Return all the entries below exactly, except for the images they hold.

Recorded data
■ ■ ■ ■ ■

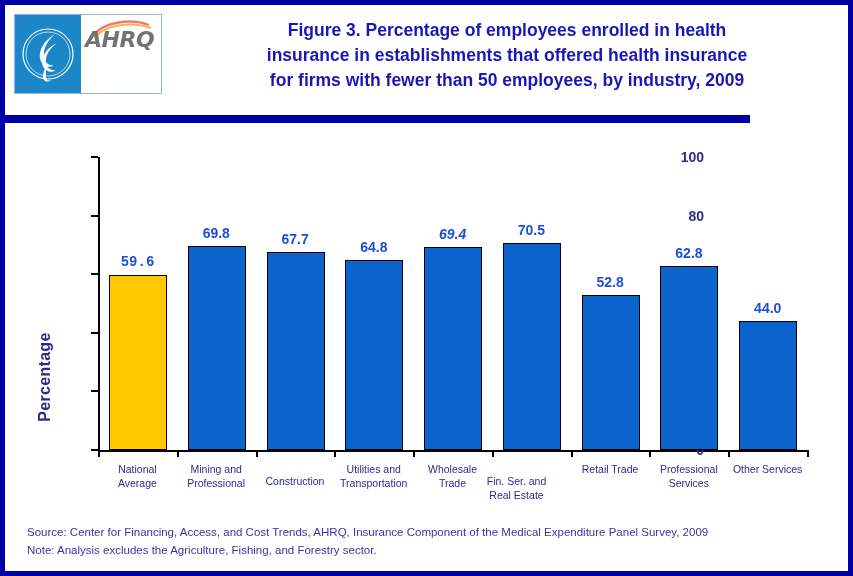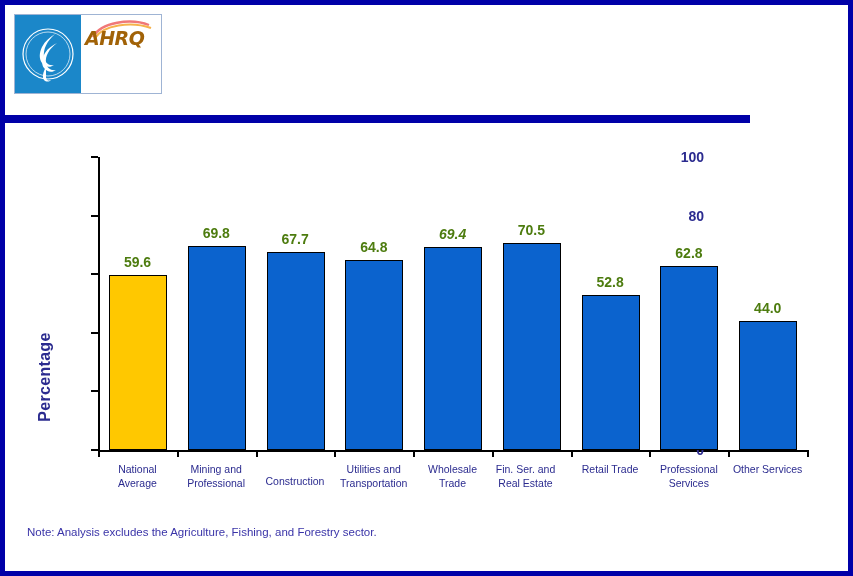"AHRQ" .ahrq-word { color: #a16207 -> #737373; font-size: 19px -> 22px }
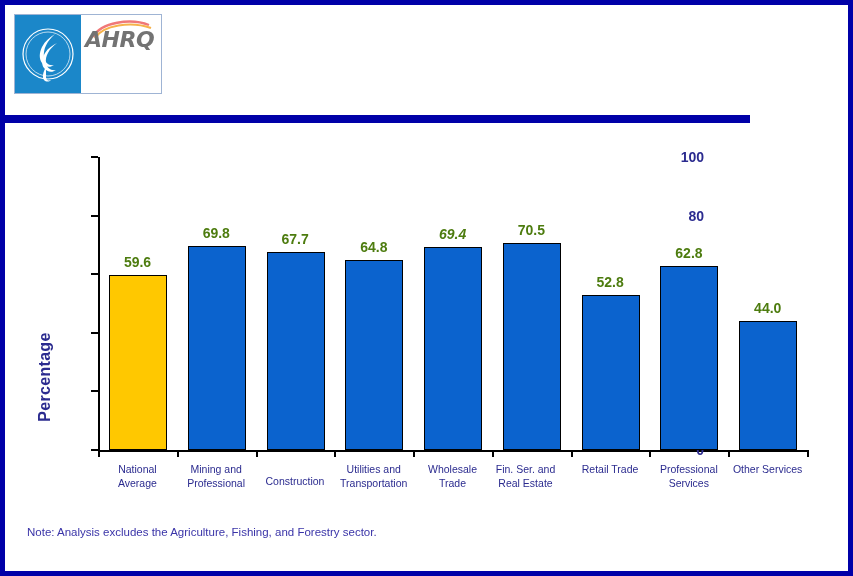"Figure 3. Percentage of employees" div.title { html: none -> <div> <span>Figure 3. Percentage of employees enrolled in health</span> <span>insurance in establishments that offered health insurance</span> <span>for firms with fewer than 50 employees, by industry, 2009</span> </div> }
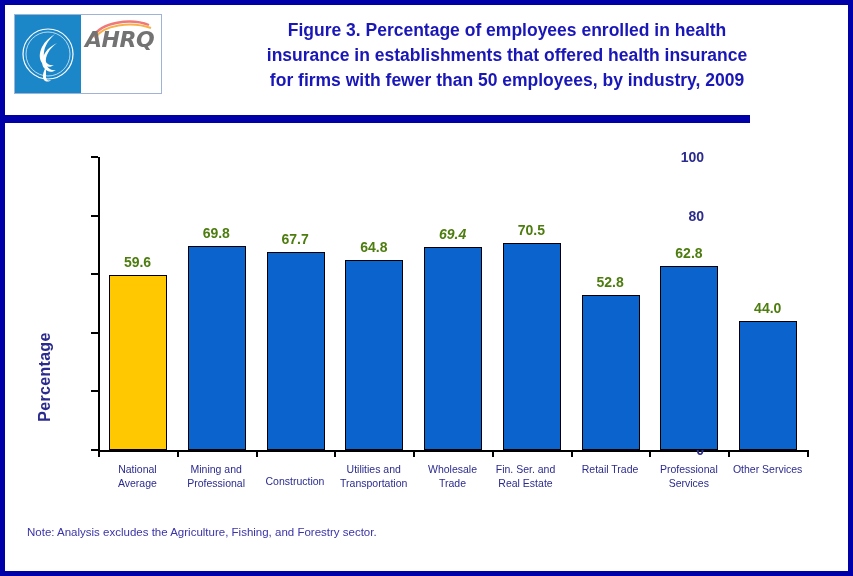"69.8" .bar-value { color: #4d7c0f -> #1d4ed8 }
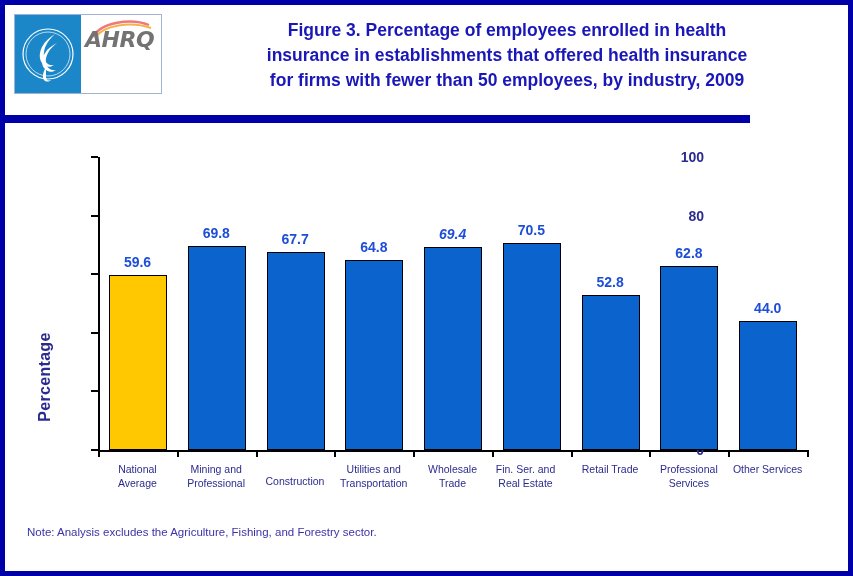"59.6" div.bar-slot { font-family: none -> Liberation Mono, monospace }
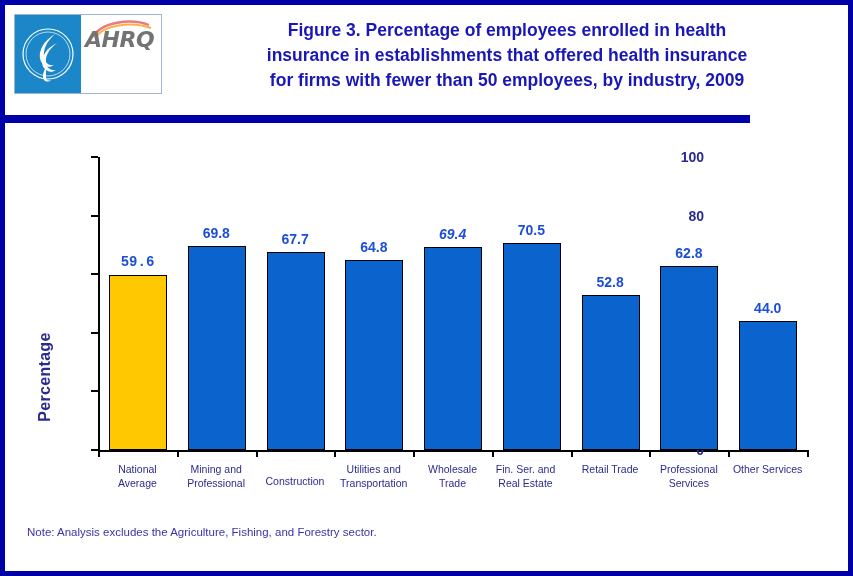"Fin. Ser. and" div.xlabel { left: 380px -> 371px; margin-top: none -> 12px }
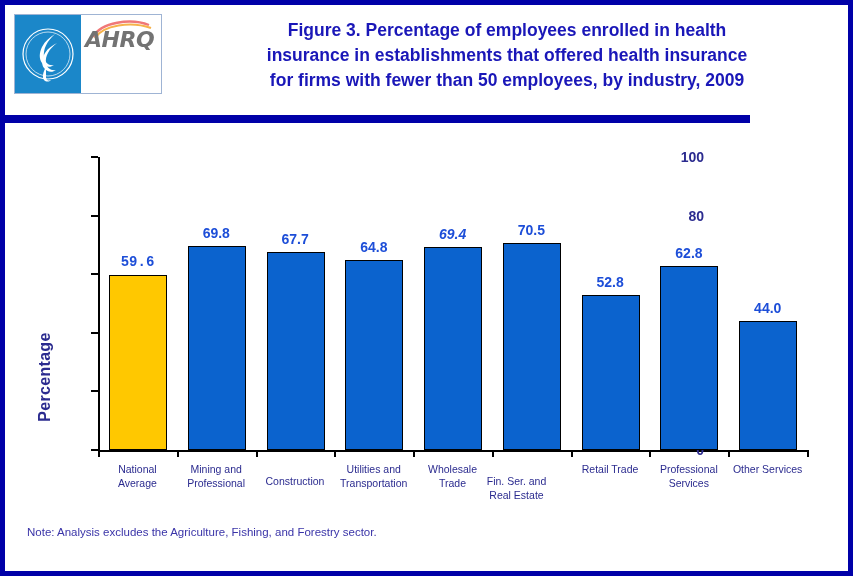"Source: Center for Financing, Access," span.footer-line { html: none -> <span>Source: Center for Financing, Access, and Cost Trends, AHRQ, Insurance Component of the Medical Expenditure Panel Survey, 2009</span> }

■ ■ ■ ■ ■

**EXERCISE ANSWER**
"AHRQ" .ahrq-word { color: #a16207 -> #737373; font-size: 19px -> 22px }
"Figure 3. Percentage of employees" div.title { html: none -> <div> <span>Figure 3. Percentage of employees enrolled in health</span> <span>insurance in establishments that offered health insurance</span> <span>for firms with fewer than 50 employees, by industry, 2009</span> </div> }
"69.8" .bar-value { color: #4d7c0f -> #1d4ed8 }
"59.6" div.bar-slot { font-family: none -> Liberation Mono, monospace }
"Fin. Ser. and" div.xlabel { left: 380px -> 371px; margin-top: none -> 12px }
"Source: Center for Financing, Access," span.footer-line { html: none -> <span>Source: Center for Financing, Access, and Cost Trends, AHRQ, Insurance Component of the Medical Expenditure Panel Survey, 2009</span> }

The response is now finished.